:: ASSIGNMENT ::
Leaving out every picture, copy the lines of the material below exactly, from the line containing "gap: 7px ->" through the line containing "color: #22c55e ->".

:: GIVEN RECORDS ::

========================================

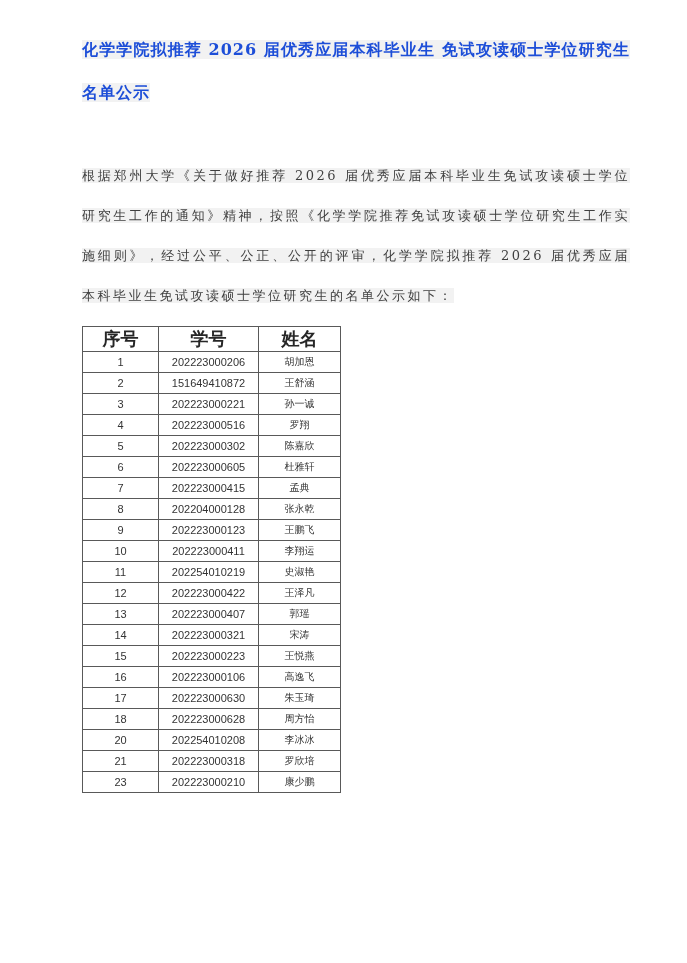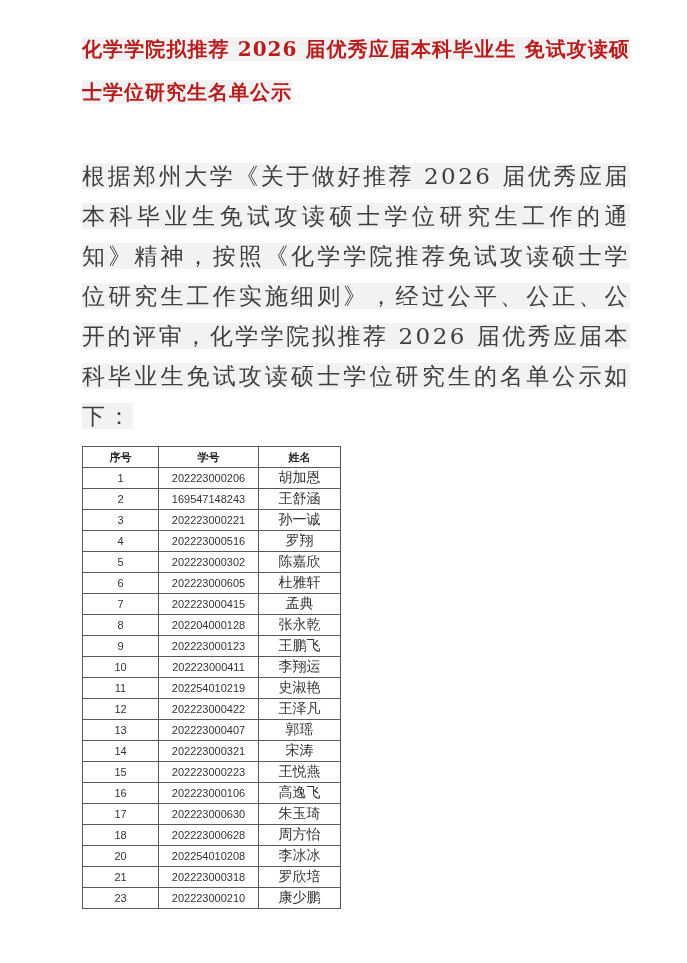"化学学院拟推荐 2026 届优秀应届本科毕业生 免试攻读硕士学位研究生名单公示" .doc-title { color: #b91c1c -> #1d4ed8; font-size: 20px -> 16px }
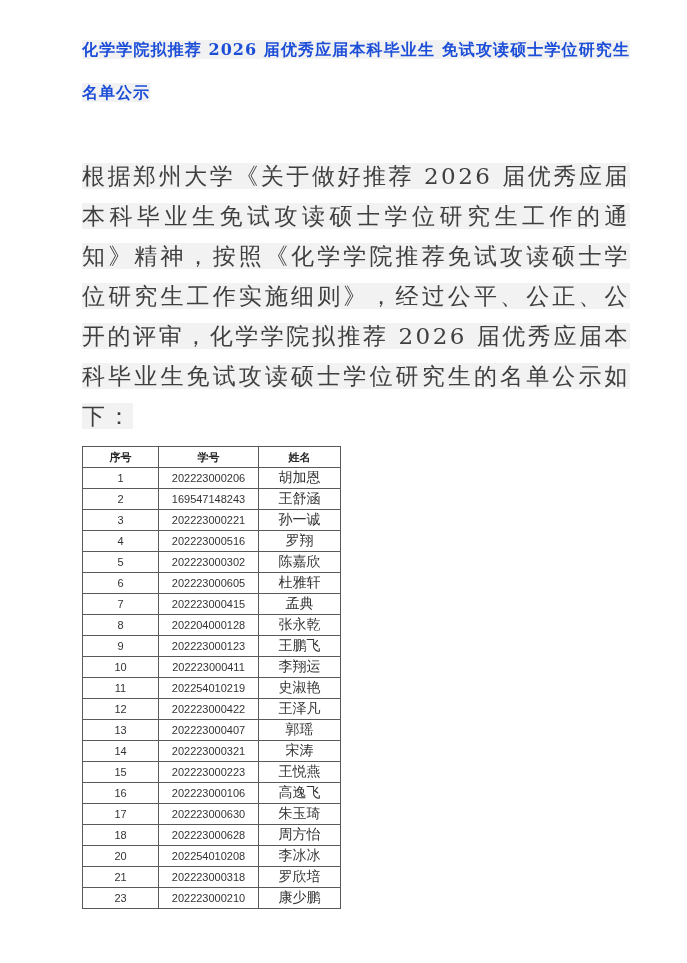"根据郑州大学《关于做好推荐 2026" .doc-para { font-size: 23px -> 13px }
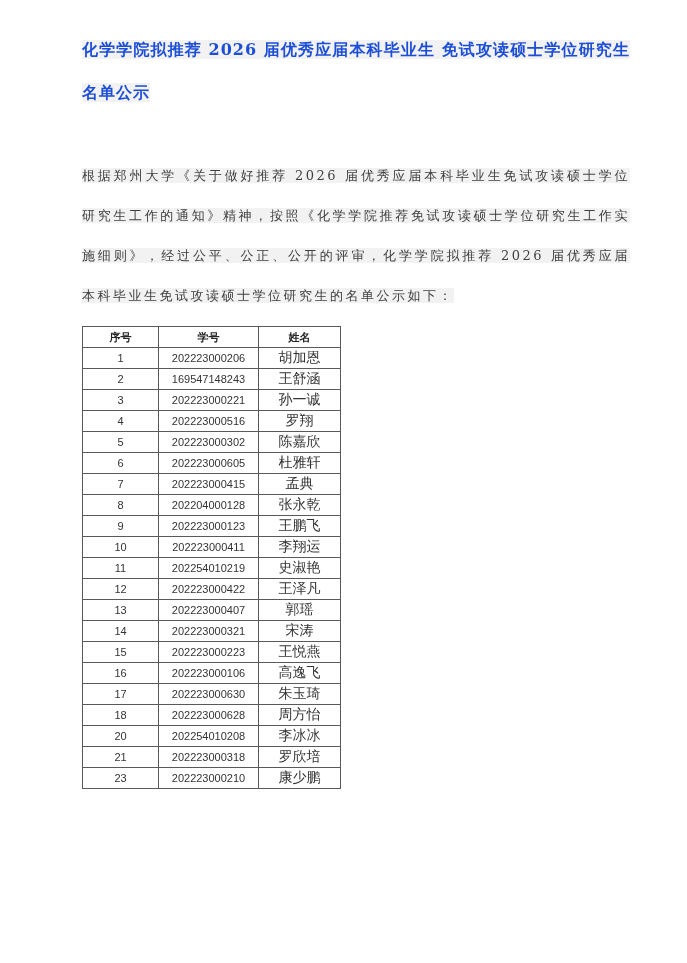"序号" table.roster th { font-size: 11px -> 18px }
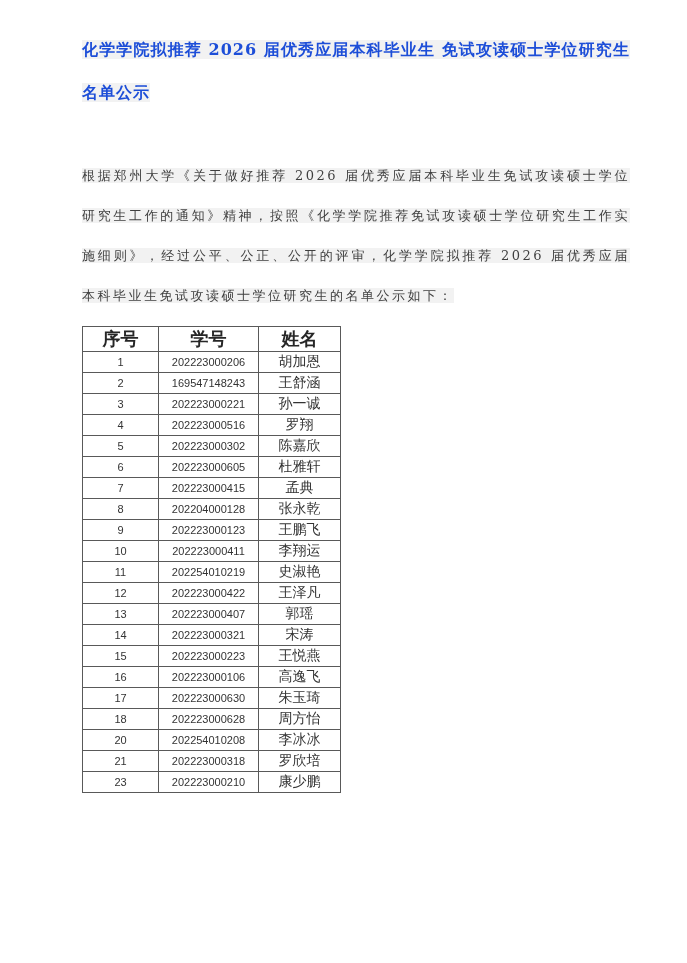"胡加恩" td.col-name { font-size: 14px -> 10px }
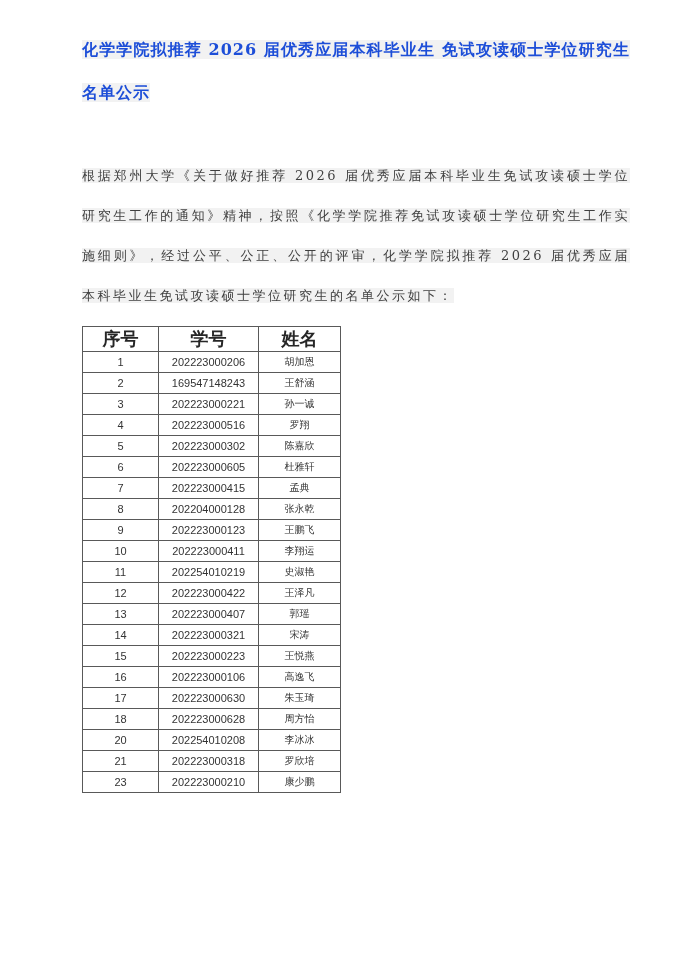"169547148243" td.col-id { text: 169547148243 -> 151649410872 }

========================================

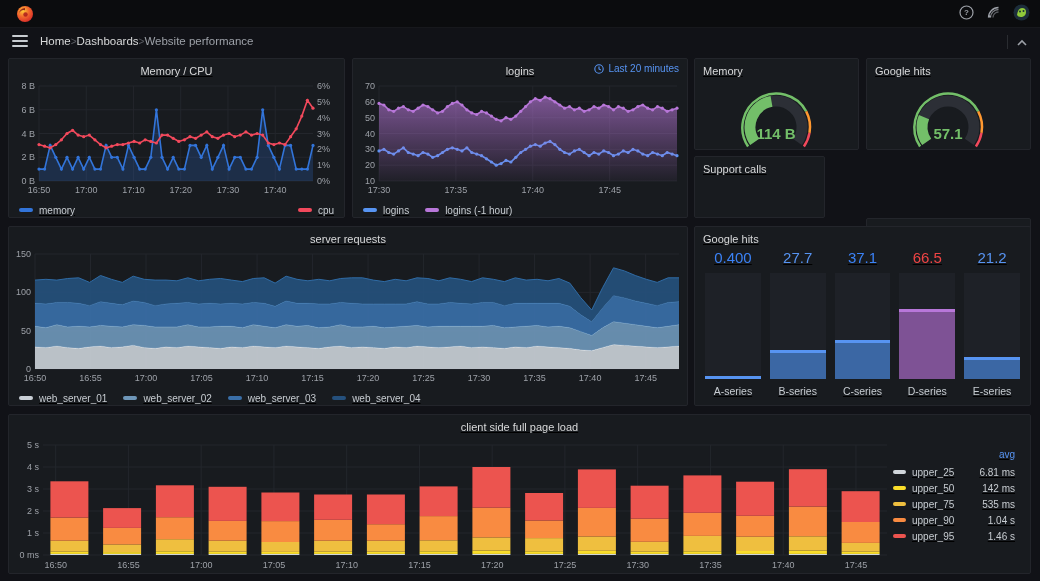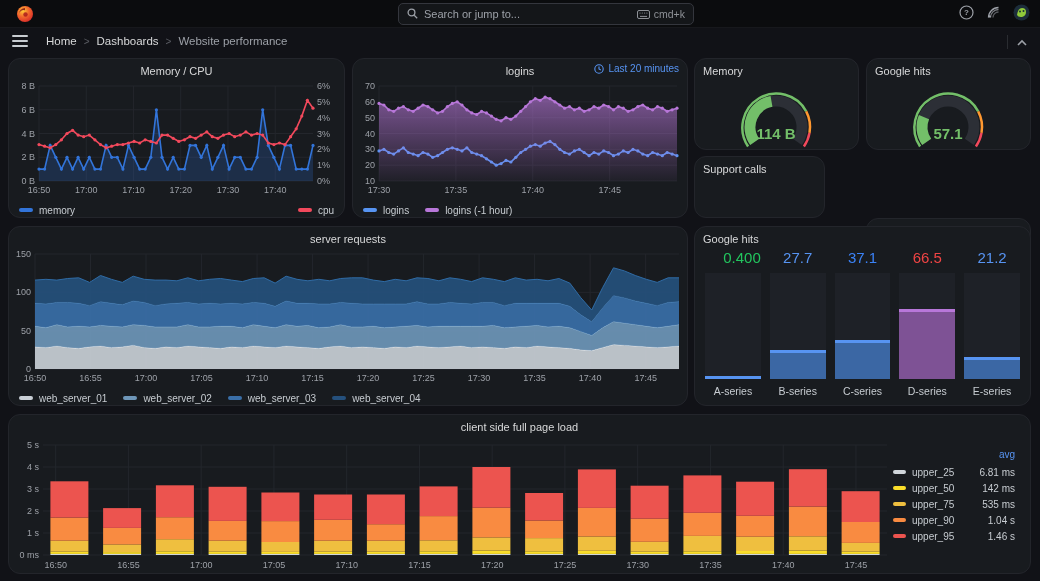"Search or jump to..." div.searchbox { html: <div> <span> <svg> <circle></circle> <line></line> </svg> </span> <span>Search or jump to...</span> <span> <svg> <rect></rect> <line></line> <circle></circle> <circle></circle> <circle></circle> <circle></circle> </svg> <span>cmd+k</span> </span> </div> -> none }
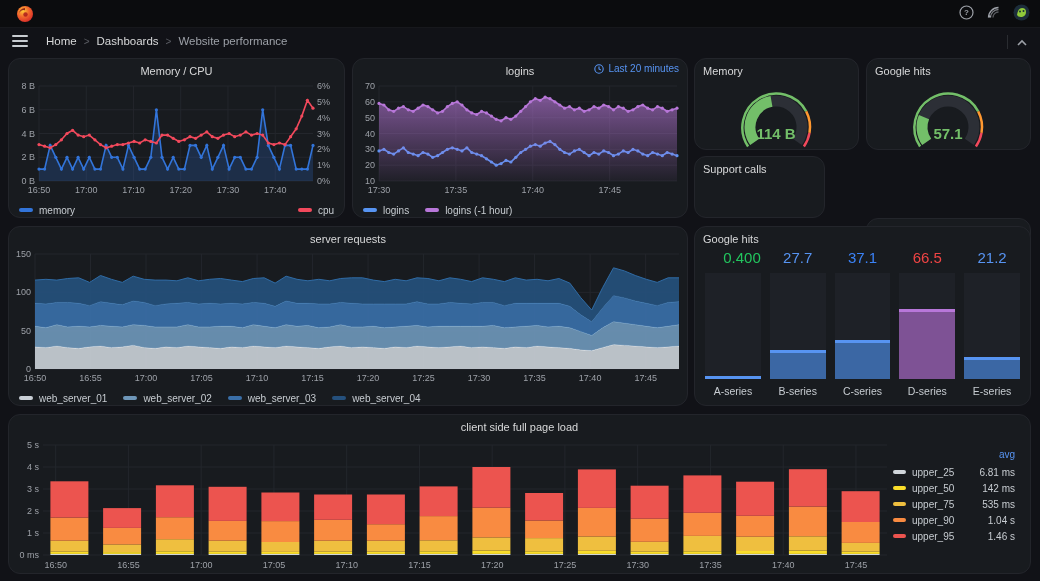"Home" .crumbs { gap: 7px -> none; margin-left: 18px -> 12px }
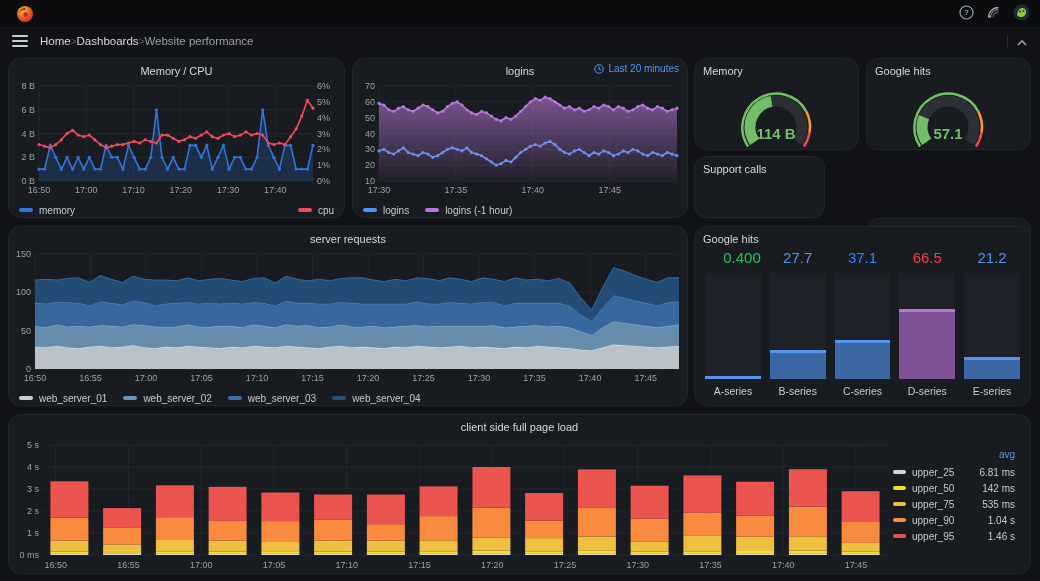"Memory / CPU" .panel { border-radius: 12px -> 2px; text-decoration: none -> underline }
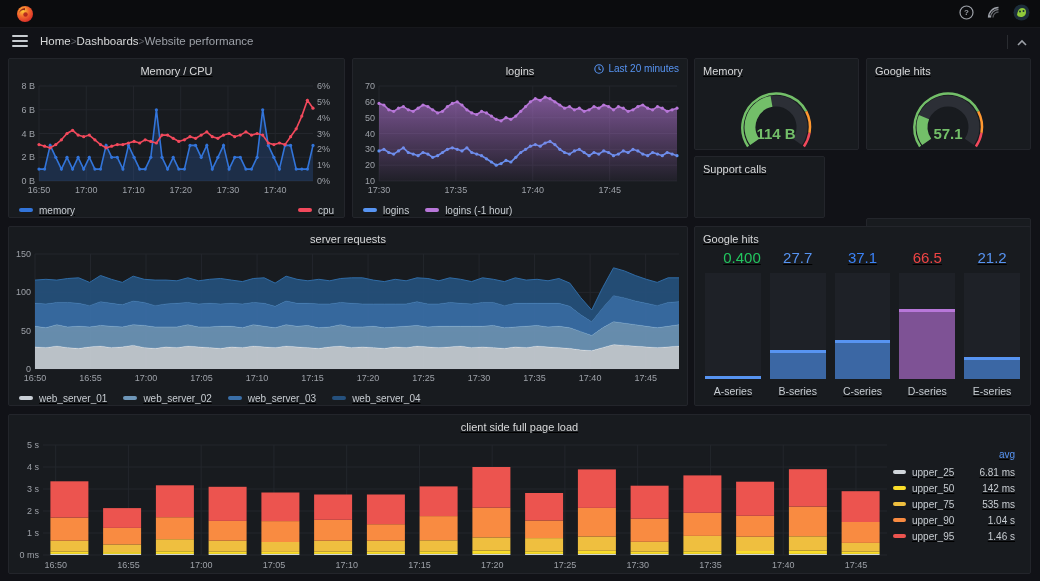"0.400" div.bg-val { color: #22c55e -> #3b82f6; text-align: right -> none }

========================================

:: WRITTEN ANSWER ::
"Home" .crumbs { gap: 7px -> none; margin-left: 18px -> 12px }
"Memory / CPU" .panel { border-radius: 12px -> 2px; text-decoration: none -> underline }
"0.400" div.bg-val { color: #22c55e -> #3b82f6; text-align: right -> none }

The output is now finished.